Villa Perpetuum Mobile

Forum Stadtpark
Stadtpark 1
8010 Graz

In the middle of Graz’s Stadtpark lies Forum Stadtpark, a cultural institution and perennial festival partner. Founded as an artist-run initiative in 1959, it has been an interdisciplinary bastion of contemporary culture. Its building was originally a glass facade café. Especially after its renovation in the 1990s, it resembles a modernist villa, an incongruous, maybe even utopian home for dissenters, with the faint scent of lonely privilege and, possibly, tragedy.

In our imagination, Forum Stadtpark turns into the residence of a dissident’s dissident, the physicist, poet, and erstwhile mental patient Stefan Marinov (1931–1997). Unsatisfied with opposing the communist government of his native Bulgaria, Marinov also took up arms against Einstein’s theory of relativity. He emigrated in the 1970s and spent the last decades of his life in Graz, where he founded his own Institute of Fundamental Physics while working a day job as a groom.
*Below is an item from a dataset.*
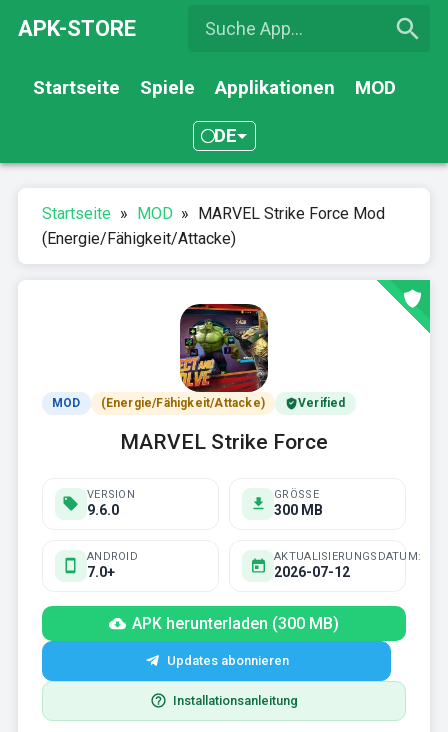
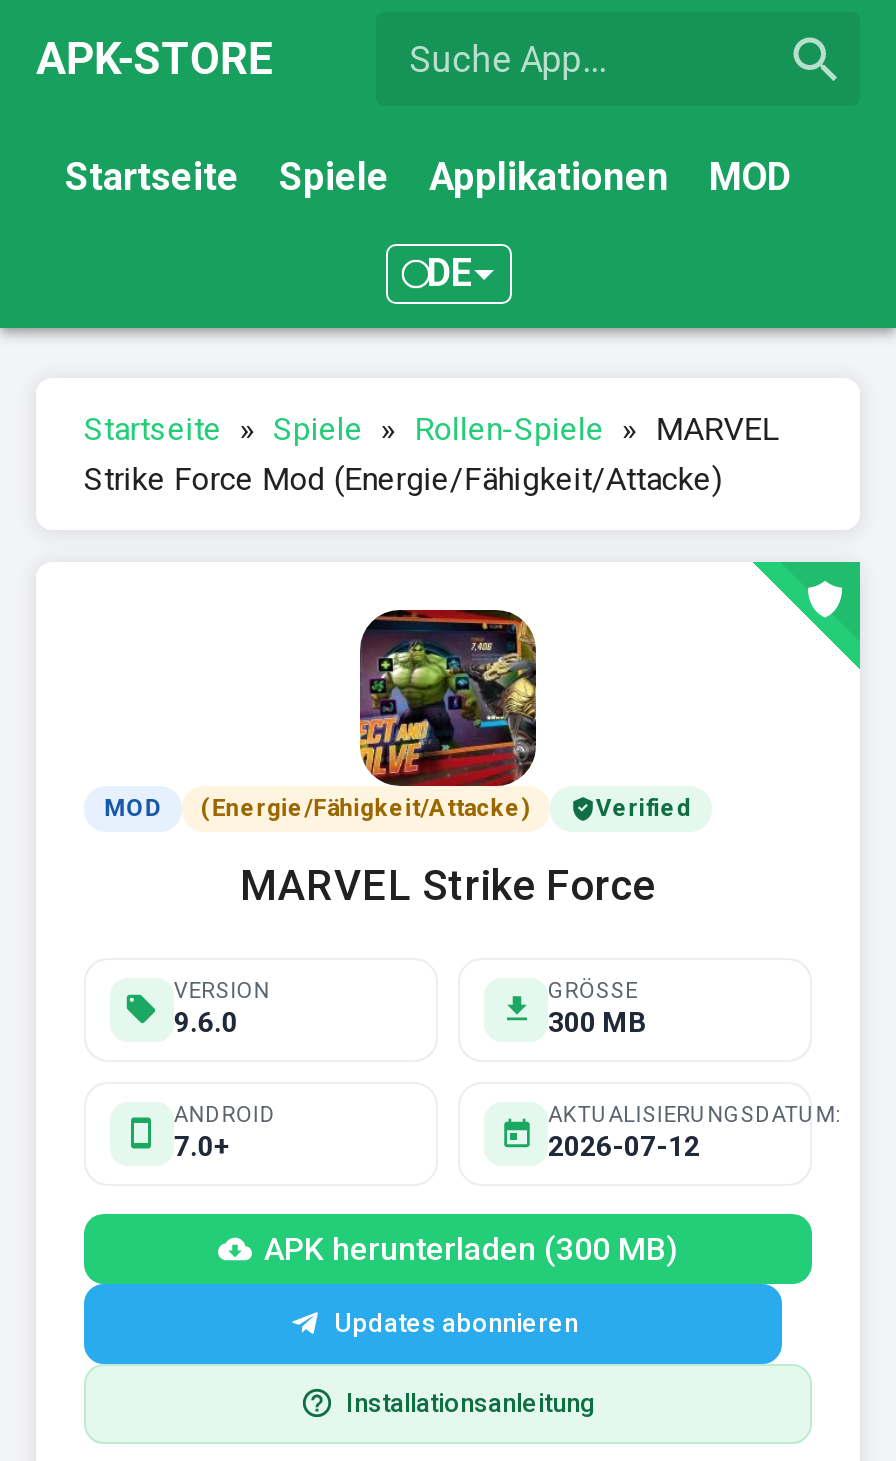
[42,204,385,248] Startseite » MOD » MARVEL Strike Force Mod | (Energie/Fähigkeit/Attacke) -> [84,410,779,498] Startseite » Spiele » Rollen-Spiele » MARVEL | Strike Force Mod (Energie/Fähigkeit/Attacke)

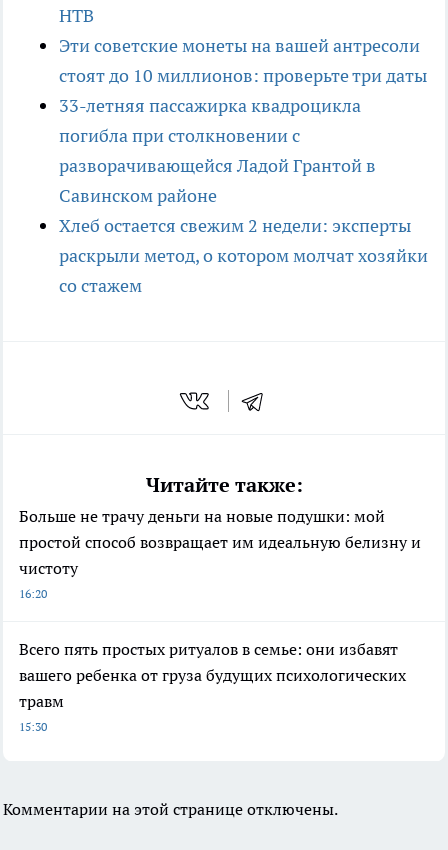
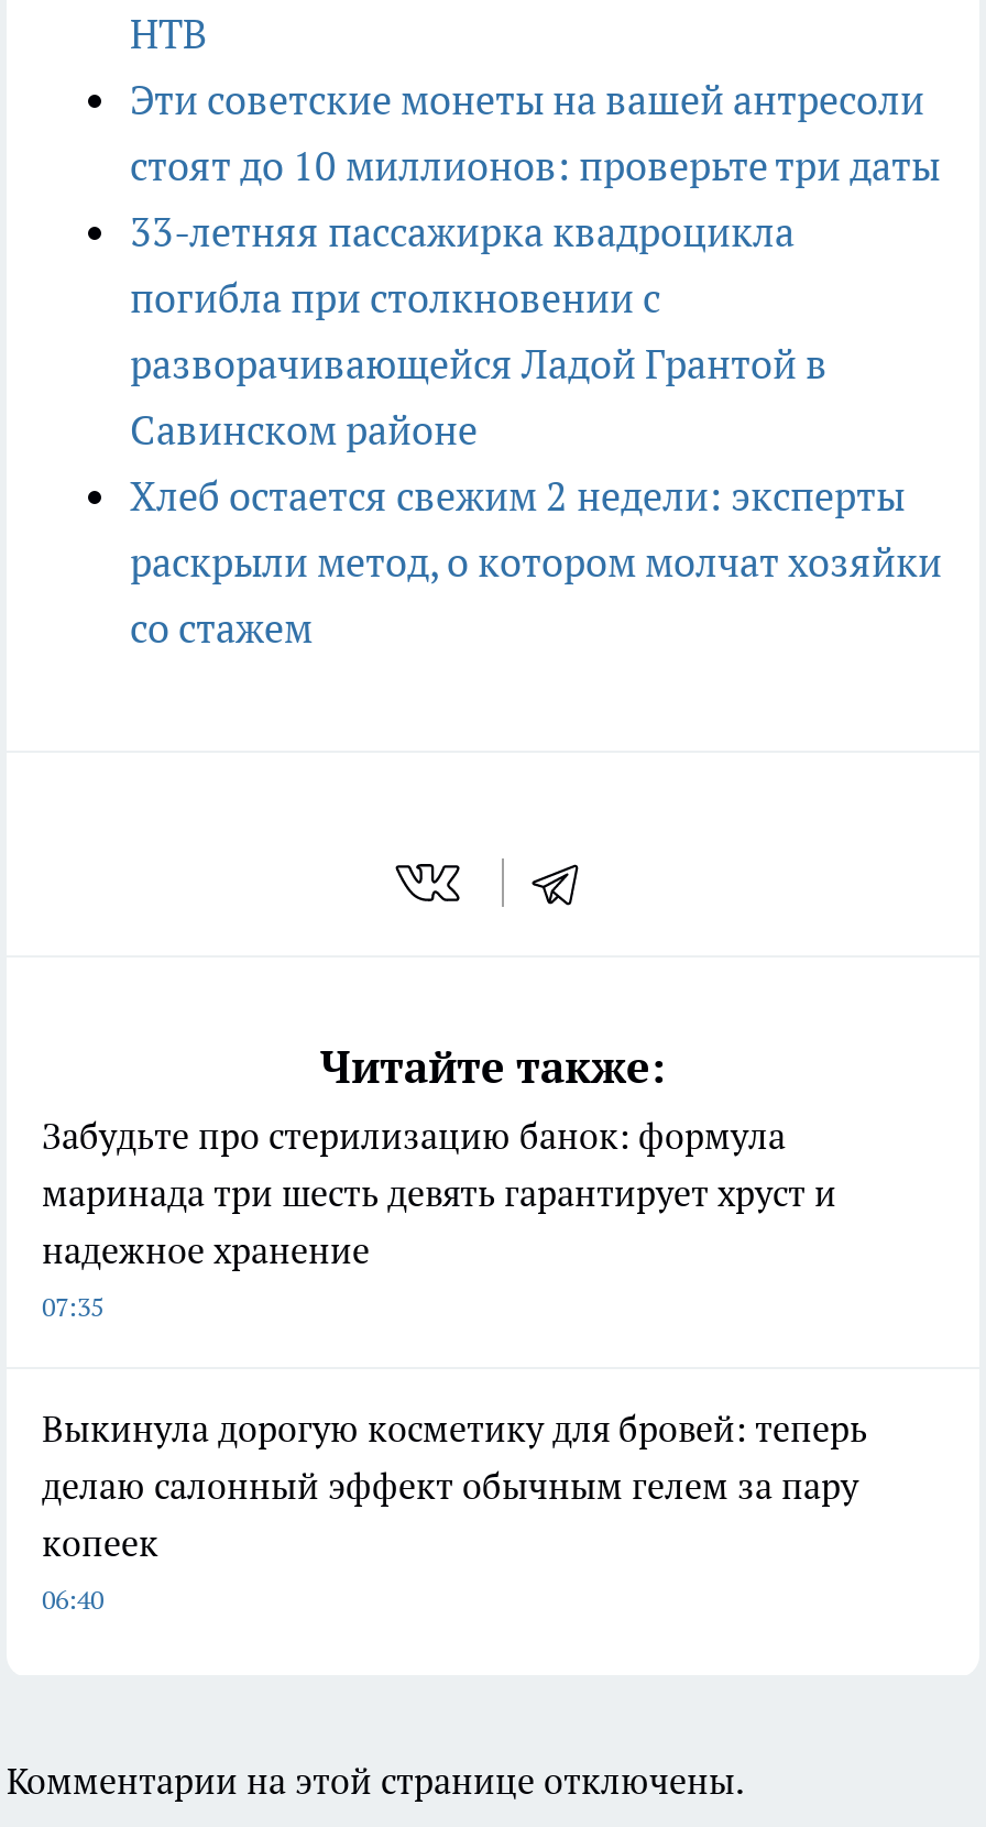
[19,506,421,601] Больше не трачу деньги на новые подушки: мой | простой способ возвращает им идеальную белизну и | чистоту | 16:20 -> [42,1114,836,1323] Забудьте про стерилизацию банок: формула | маринада три шесть девять гарантирует хруст и | надежное хранение | 07:35
[19,639,406,734] Всего пять простых ритуалов в семье: они избавят | вашего ребенка от груза будущих психологических | травм | 15:30 -> [42,1407,867,1616] Выкинула дорогую косметику для бровей: теперь | делаю салонный эффект обычным гелем за пару | копеек | 06:40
Marinov’s main energies were focused on inventing a perpetuum mobile. Many of his colleagues, including Soviet dissident Andrei Sakharov, considered him a fraud. Nevertheless, Marinov enjoyed an international reputation among followers of alternative physics. He traveled broadly, including to California, where his theories fell on grateful esoteric ears. But when his experiments failed, he jumped to his death from an outdoor stairwell of the University of Grazʼs library. The installation in Forum Stadtpark combines Marinov’s books and papers with works by artists exploring physical principles that haunted him.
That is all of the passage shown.